The Waveflow flow
In Waveflow, everything flows from the underlying Python model specification. A SimPy discrete-event simulation (DES) runs it fast and bit-exact using a calibrated, cycle-approximate timing/resource model; the same model generates HLS codegen (kernel + testbench), which RTL synthesis / simulation turns into cycle- and resource-exact ground truth.
The build pipeline
The whole pipeline is orchestrated by a BuildDag — a directed graph of build steps (generate
sources, simulate, synthesize, compare bits) with explicit dependencies between them. Because those
dependencies are declared, a run is deterministic and reproducible: each step’s inputs and
outputs are tracked, stages re-run only when their inputs change, and every artifact — generated
kernels, simulation results, timing and resource reports — traces back to the design that produced
it.
Inner loop — fast, all-Python (agentic DSE)
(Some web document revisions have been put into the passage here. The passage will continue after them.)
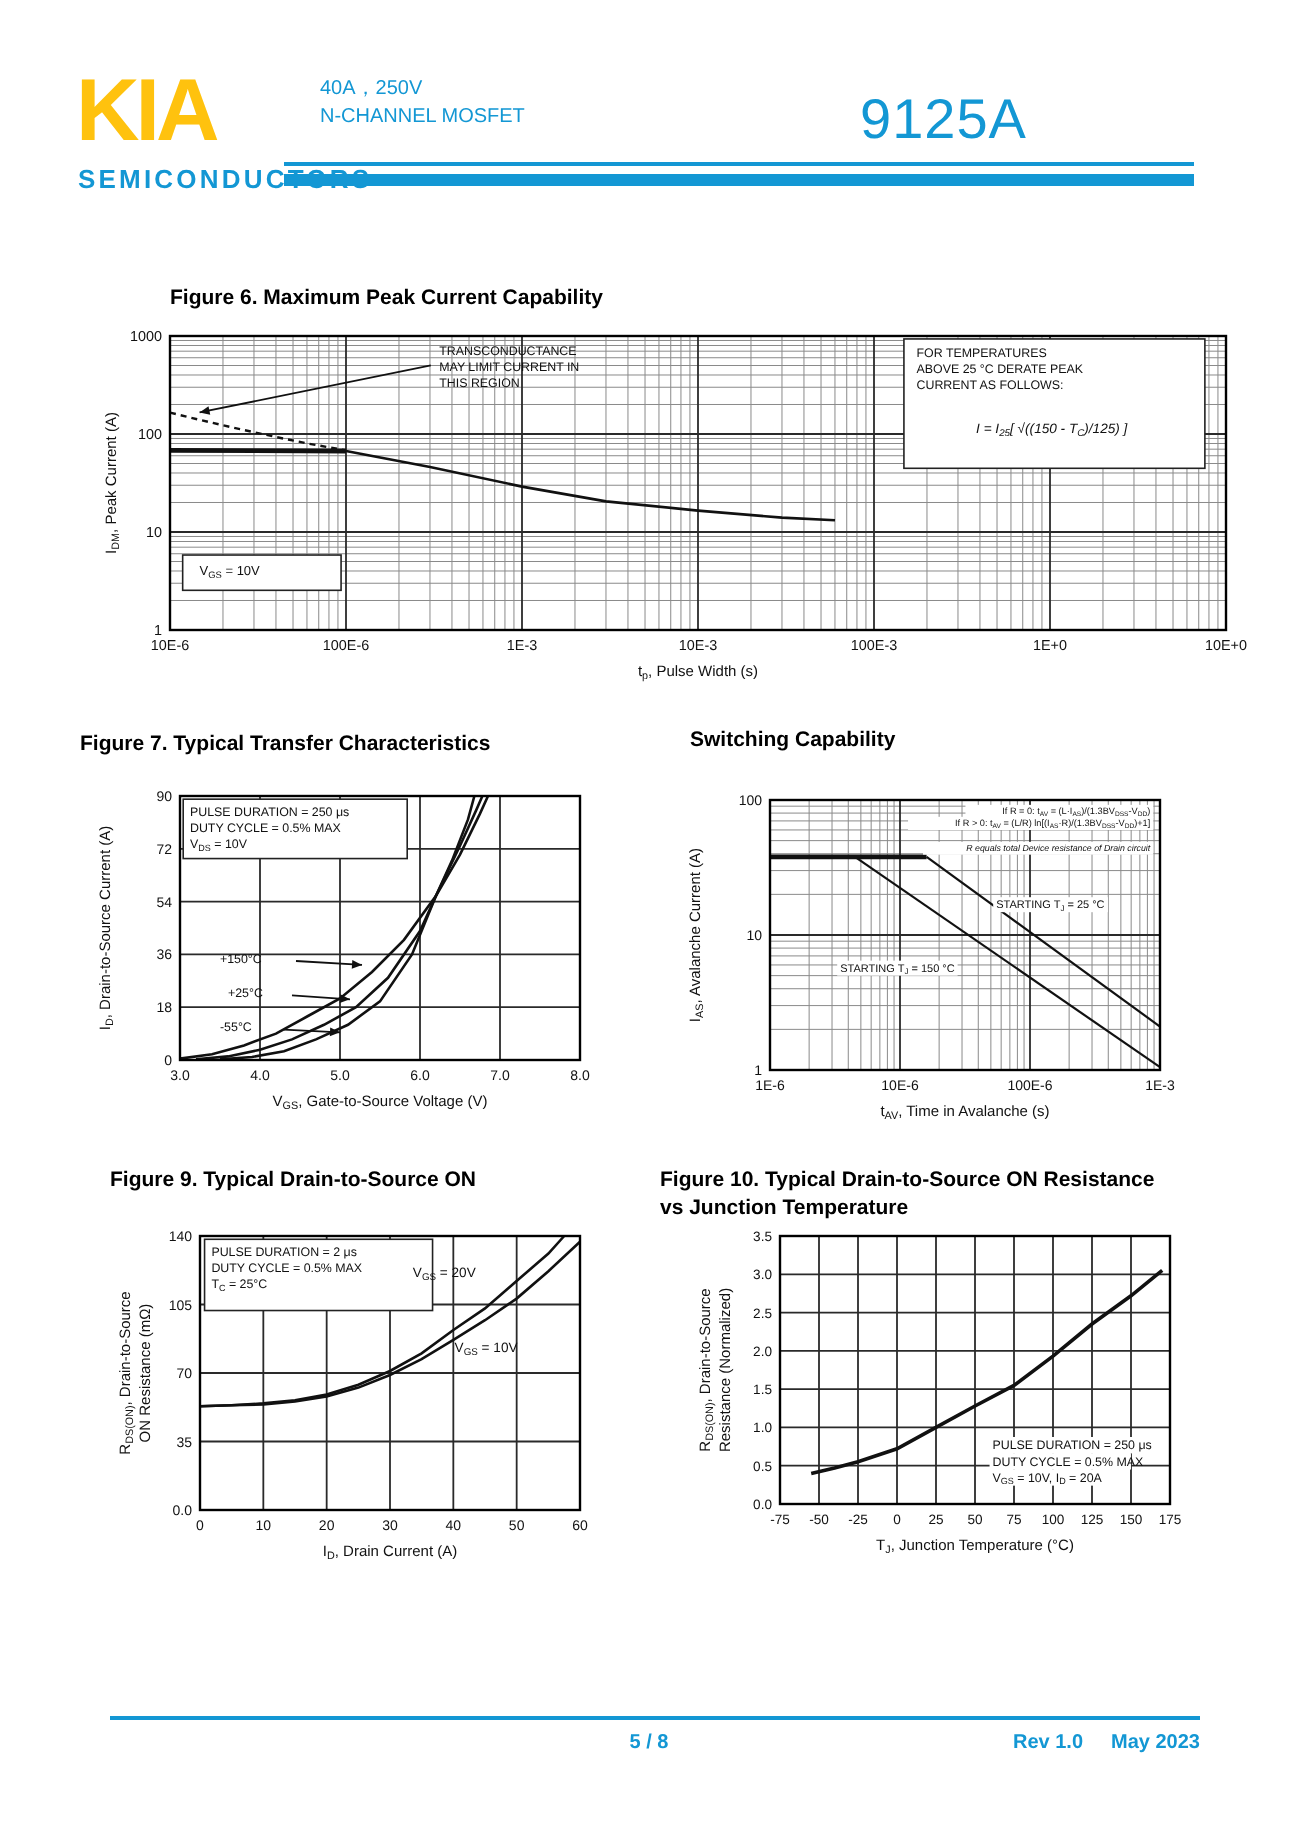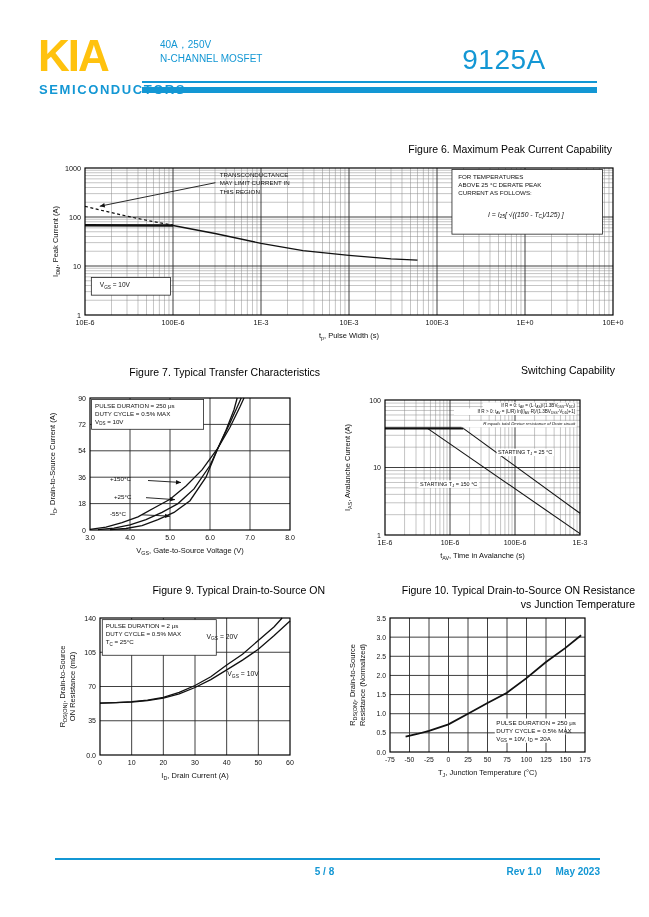--- a/index.html
+++ b/index.html
@@ -6,25 +6,25 @@
   html,body { background:#fff; }
   body {
     width:649px; height:917px; position:relative; overflow:hidden;
     font-family:"Liberation Sans", sans-serif; color:#111;
   }
   .abs { position:absolute; }
   
   .logo-text { left:38px; top:34px; font-size:44px; font-weight:800; letter-spacing:-2px; line-height:1; }
   .logo-sub  { left:39px; top:82px; font-size:13px; font-weight:bold; letter-spacing:1.6px; }
   .part-desc { left:144px; top:38px; font-size:10px; font-weight:normal; line-height:1.35;margin-left:16px; }
-  .part-number { left:430px; top:44px; width:148px; text-align:center; font-size:28px; font-weight:400; letter-spacing:0.5px; }
+  .part-number { left:430px; top:44px; width:148px; text-align:left; font-size:28px; font-weight:400; letter-spacing:0.5px; }
   .rule-thin  { left:142px; top:81px;  width:455px; height:1.5px; }
   .rule-thick { left:142px; top:87px;  width:455px; height:6px; }
   
-  .fig-title { text-align:right; font-size:10.5px; font-weight:normal; line-height:1.3; color:#000; }
+  .fig-title { text-align:left; font-size:10.5px; font-weight:bold; line-height:1.3; color:#000; }
   #fig6-title  { left:85px;  top:143px; width:527px; }
   #fig7-title  { left:40px;  top:366px; width:280px; }
   #fig8-title  { left:345px; top:364px; width:270px; }
   #fig9-title  { left:55px;  top:584px; width:270px; }
   #fig10-title { left:330px; top:584px; width:305px; }
   
   svg { position:absolute; overflow:visible; }
   svg text { font-family:"Liberation Sans", sans-serif; fill:#111; }
   #fig6  { left:48px;  top:158px; }
   #fig7  { left:45px;  top:392px; }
The SimPy DES produces performance — accuracy, throughput, resources — that drives design-space exploration. This loop is cheap enough to sweep bit widths, queue sizes, memory organization, and iteration counts, so an agent can explore many designs per toolchain run. It closes by refining the Python model’s architecture and parameters.
Outer loop — slow, sparse (calibration)
The same Python model generates HLS; C-sim, co-sim, and synthesis give cycle/resource-exact numbers, and Calibration fits the timing/resource model the inner loop relies on. A few sparse toolchain runs keep the fast models trustworthy — the model is the bridge the two loops share.
Functional verification
In parallel, functional verification compares the SimPy golden against the generated RTL, bit-for-bit. A mismatch is a model or codegen bug to fix — this is the correctness guarantee that makes the fast loop’s numbers worth trusting.